- _Dataset_:
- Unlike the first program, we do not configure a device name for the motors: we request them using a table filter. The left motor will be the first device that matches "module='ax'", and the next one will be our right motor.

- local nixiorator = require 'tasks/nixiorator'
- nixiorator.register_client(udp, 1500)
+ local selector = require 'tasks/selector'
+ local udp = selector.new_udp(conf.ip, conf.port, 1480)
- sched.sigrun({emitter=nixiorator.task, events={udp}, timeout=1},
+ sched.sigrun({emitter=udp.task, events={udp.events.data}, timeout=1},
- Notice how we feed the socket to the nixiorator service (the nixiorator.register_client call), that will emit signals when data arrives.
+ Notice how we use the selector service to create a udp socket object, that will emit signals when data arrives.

---

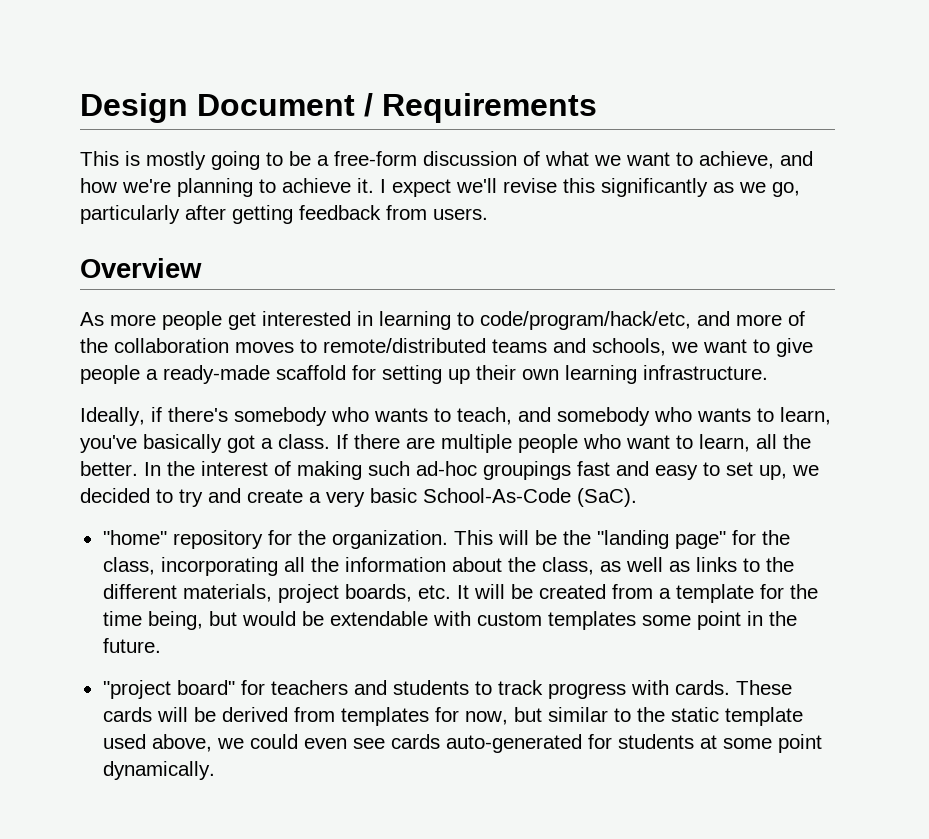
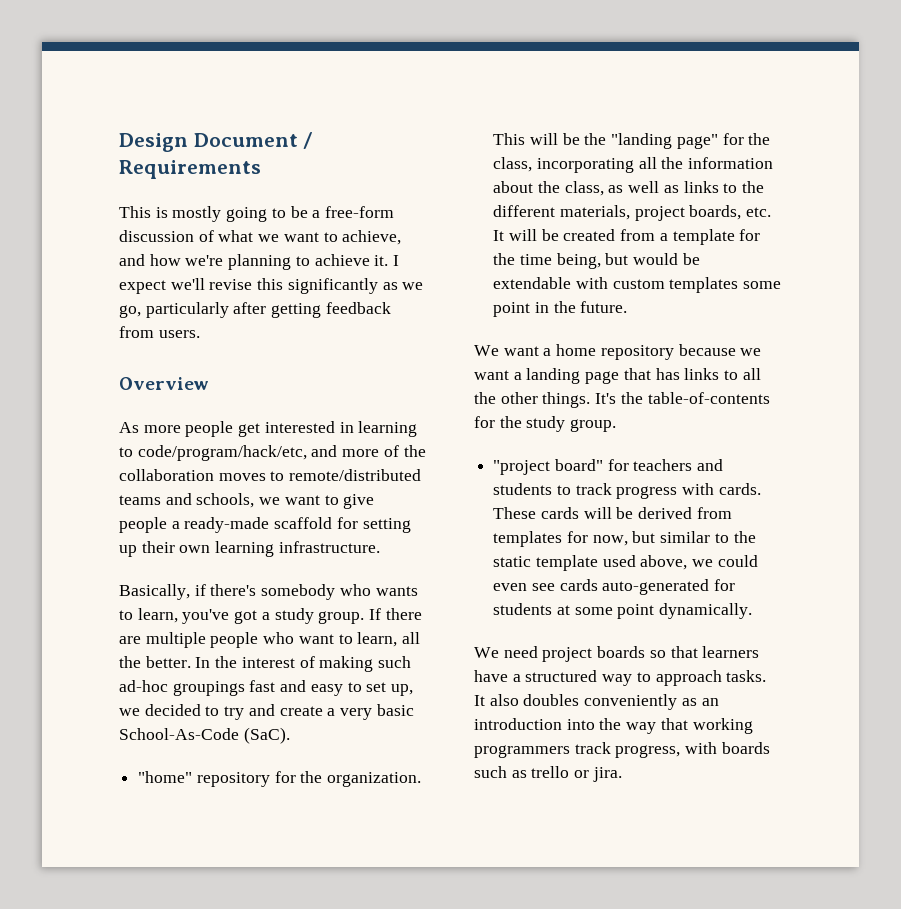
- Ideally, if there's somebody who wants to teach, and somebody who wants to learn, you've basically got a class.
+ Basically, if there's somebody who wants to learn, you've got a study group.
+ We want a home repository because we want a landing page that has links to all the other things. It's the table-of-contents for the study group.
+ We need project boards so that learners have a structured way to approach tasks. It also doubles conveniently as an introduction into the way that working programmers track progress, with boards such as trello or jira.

- _Assignment_: Beginning at the line above with "a study group." and finishing at the line with "trello or jira.", return each line exactly and return nothing else.

- _Output for this task_:
+ Basically, if there's somebody who wants to learn, you've got a study group.
+ We want a home repository because we want a landing page that has links to all the other things. It's the table-of-contents for the study group.
+ We need project boards so that learners have a structured way to approach tasks. It also doubles conveniently as an introduction into the way that working programmers track progress, with boards such as trello or jira.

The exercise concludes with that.